InSanity~Normalize, Don't Stigmatize Mentall Illness.

Tuesday, November 3, 2015

IWSG Finale, Macaulay Culkin for Hire!





Dear friends, I've decided to end my IWSG run with this, my 45th IWSG post. Alex has been incredibly patient and forgiving, letting me disrupt his amazing group month after month with vapid idiots like Tori Spelling, Bruce Jenner (I kinda miss him), Ashton Kutcher, and many more. Thank you, Alex. 

I'll still do interviews here and there, and I don't plan to scale down on my blogging. I'm simply letting go of this one writing commitment, to focus on publishing another book or three.

Sadly, this leaves stagehand Macaulay Culkin out of work.

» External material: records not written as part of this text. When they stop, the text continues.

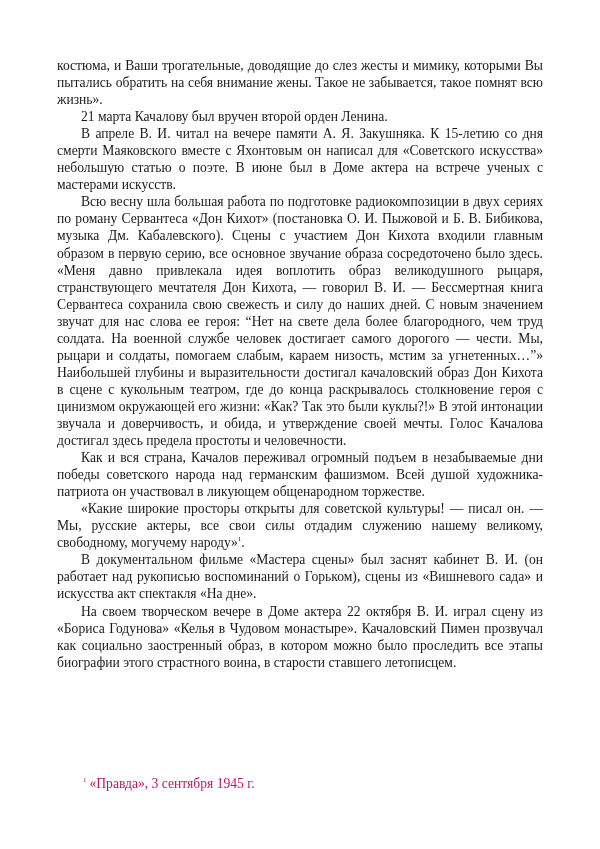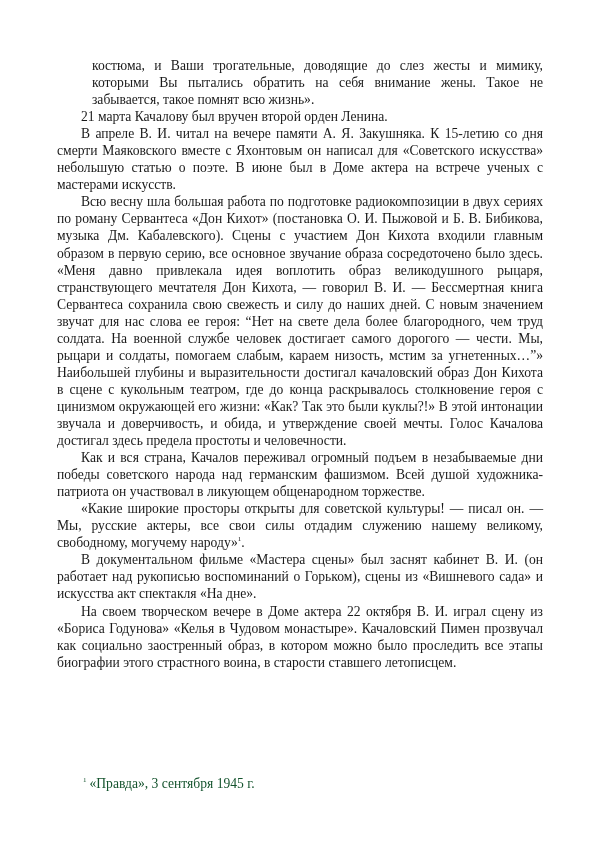--- a/index.html
+++ b/index.html
@@ -13,30 +13,30 @@
     font-size: 13.6px;
     line-height: 17.05px;
     color: #1a1a1a;
   }
   .page p {
     margin: 0;
     text-align: justify;
     text-indent: 24px;
     hyphens: manual;
   }
-  .page p.cont { text-indent: 0; margin-left: 35px; }
+  .page p.cont { text-indent: 0; }
   sup.fn { font-size: 7px; vertical-align: 6px; line-height: 0; }
   .footnote {
     position: absolute;
     left: 83px;
     top: 775px;
     font-family: "Liberation Serif", "DejaVu Serif", serif;
     font-size: 13.6px;
     line-height: 17px;
-    color: #14532d;
+    color: #be185d;
   }
   .footnote sup { font-size: 7px; vertical-align: 6px; line-height: 0; margin-right: 3px; }
 </style>
 </head>
 <body>
 
 <div class="page">
   <p class="cont">костюма, и Ваши трогательные, доводящие до слез жесты и мимику, которыми Вы пытались обратить на себя внимание жены. Такое не забывается, такое помнят всю жизнь».</p>
   <p>21 марта Качалову был вручен второй орден Ленина.</p>
   <p>В апреле В. И. читал на вечере памяти А. Я. Закушняка. К 15-летию со дня смерти Маяковского вместе с Яхонтовым он написал для «Советского искусства» небольшую статью о поэте. В июне был в Доме актера на встрече ученых с мастерами искусств.</p>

And he hadn't had a job since pre-puberty. [He hasn't had talent since then either.] Oy, I feel a little guilty. But hey, none of us can save the world. Right?  And I'm not completely heartless, so I'm going to promote his skills here. Hey, Culkster! Come on out here! Let's show off your book!

Macaulay Culkin ambles towards Robyn, a small book in hand. He stops directly in front of her, drops his book at her feet, fervently raises both middle fingers, shouts "F*k you, b*tch!" and dashes through the Exit doors. Robyn picks up the book and holds it in front of the camera. 
Ladies and Gentlemen, he's been hiding his talents from us all along. In 2006, Culkin published a so-called book called junIor. And he's accumulated a grand total of 38 reviews in nine years! Let's look at a few reviews. Robyn pulls two index cards out of her pocket. This one says, "That's 20 minutes of my life I will never get back!" Another tells us they "Threw this book in the trash where it belongs before finishing it."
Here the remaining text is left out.